I was afraid he would drop her on her head, but he didn't!





Didn't slow our family down a bit. This was one of the craziest weeks we've had and we made it through it all. 
Sienna is settled in at home and being spoiled rotten by her older siblings, grandma and parents. She was out at the barn today meeting all the horses and is looking forward to attending her first horse show


----------



## Jill (Jun 1, 2009)

She is beautiful


----------



## Irish Hills Farm (Jun 1, 2009)

Congratulations on your adorable baby girl.


----------



## muffntuf (Jun 1, 2009)

Mary - Congratulations! Can't wait to meet Sienna! Just make sure you get some rest!

Tell Bob, good catch!


----------



## MinisOutWest (Jun 1, 2009)

A BIG CONGRATS !!! Bob was there right before the birth emailing me , and he seemed so calm and cool, saying this is the easy part for him, no work, nothing, He didn't tell me he was delivering the baby girl! ha ha ha Congrats to all!! and you rest.............see ya.


----------



## Scoopiedoo (Jun 1, 2009)

Awww, look at how pretty



Congratulations!! Good job, Bob!!!!

Jodi


----------



## ~Lisa~ (Jun 1, 2009)

Yes you guys need your own reality show!

Congrats on a beautiful baby


----------



## Marty (Jun 1, 2009)

Mary!!!!!!!!!! Oh my gosh she is beautiful!!!!!!!!! What a doll! I'll bet Bob was amazing!





I am sure we'd all rather see the Sansavere's on reality TV any day than the rest of them put together.

Is Sienna driving yet?


----------



## CyndiM (Jun 1, 2009)

[SIZE=24pt] CONGRATULATIONS! [/SIZE] She is beautiful.


----------



## txminipinto (Jun 1, 2009)

Ya'll amaze me. Congratulations!


----------



## ckmini (Jun 1, 2009)

Oh she is just perfect! Congrats! I can't wait to meet her!


----------



## joyenes (Jun 1, 2009)

Congratulations Mary and Bob! She is adorable! I'm sure it wont be long before we see her in the showring and in the Journal. Joyce


----------



## Miniv (Jun 1, 2009)

She's absolutely BEAUTIFUL! Congratulations to ALL.

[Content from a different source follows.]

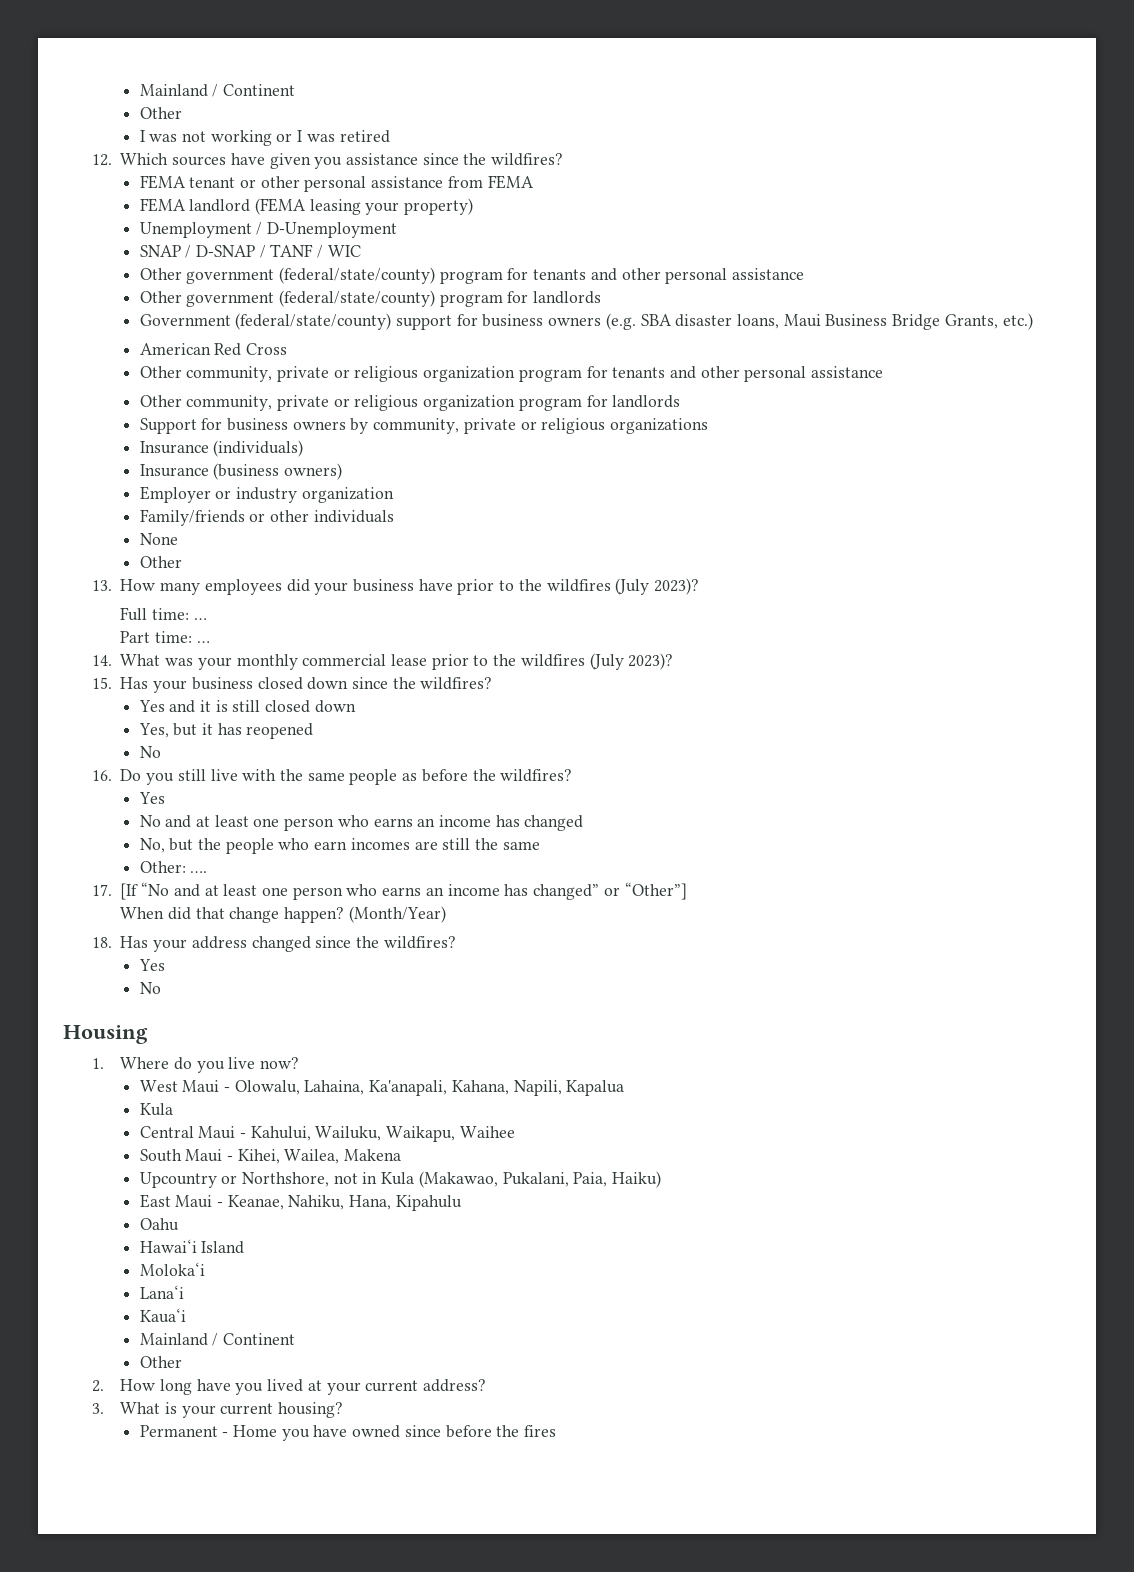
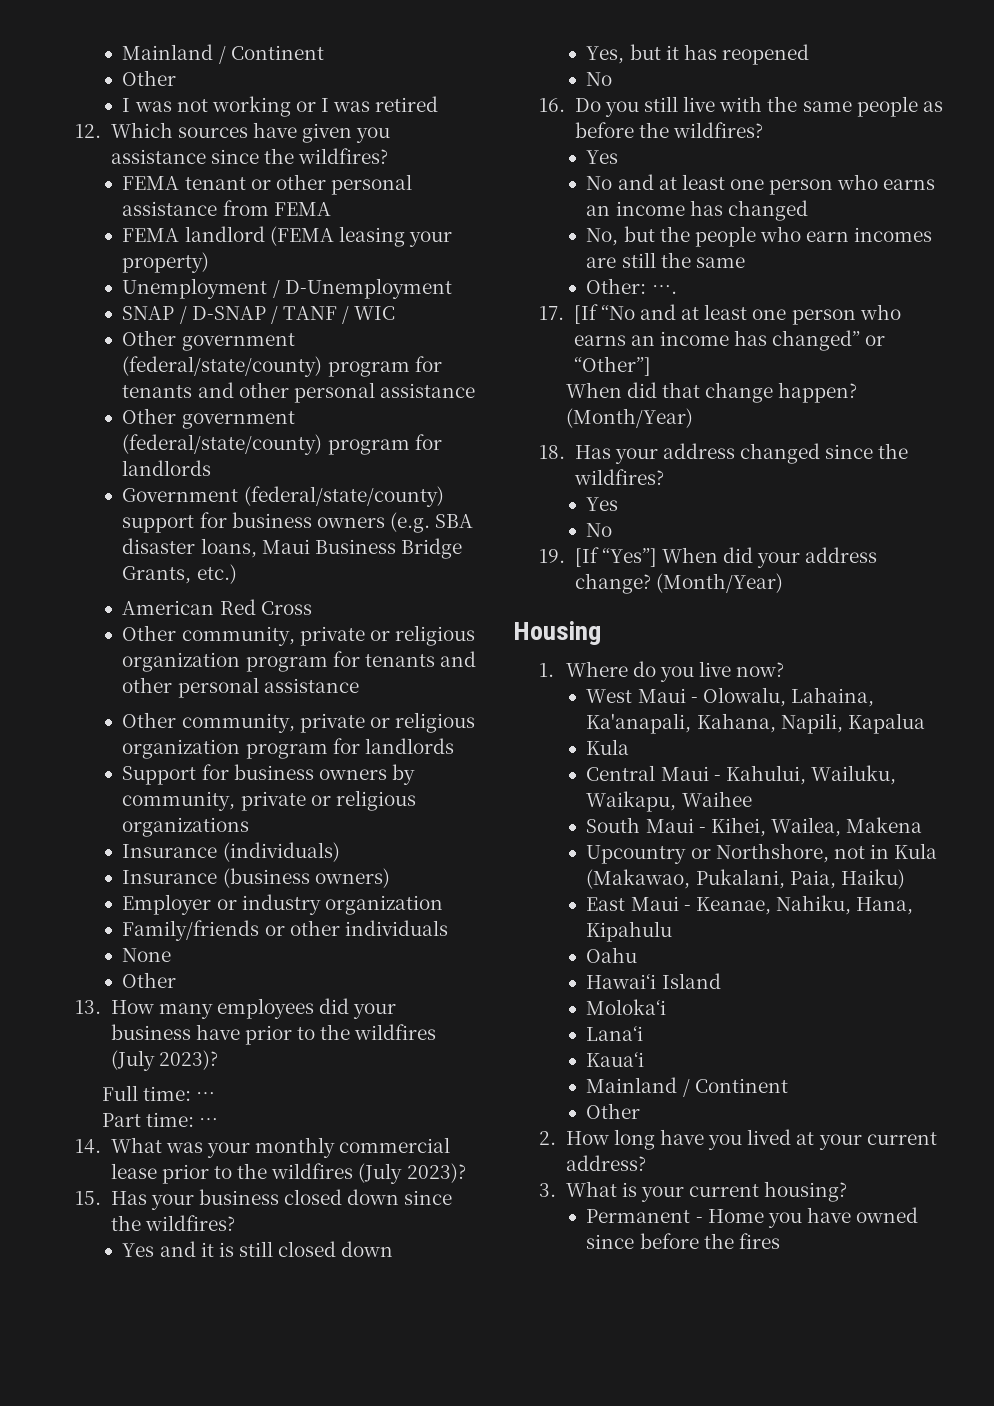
+ 19. [If “Yes”] When did your address change? (Month/Year)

I would love to hear the full description of this little ones' birth.........What a neat story.


----------



## HGFarm (Jun 1, 2009)

OMG!!!! Congrats!!! Does this mean even more horses and wardrobe to take to Nationals?!! Congrats and I am sure we'll see her in the ring soon! And I agree, you need a reality show for yourself!


----------



## Mona (Jun 2, 2009)

WOW, that's really something!! Congratulations to all, on your beautiful new baby girl!!


----------



## Filipowicz Farm (Jun 2, 2009)

Congratulations on your pretty little girl.


----------



## Connie P (Jun 2, 2009)

She is GORGEOUS Mary! Congratulations!


----------



## bfogg (Jun 2, 2009)

It is so good to hear some happy news!!! She is beautiful!

Hugs

Bonnie


----------



## crponies (Jun 2, 2009)

Congratulations! What a precious baby girl!


----------



## qtrrae (Jun 2, 2009)

"CONGRATULATIONS" on a beautiful little girl - she is just precious!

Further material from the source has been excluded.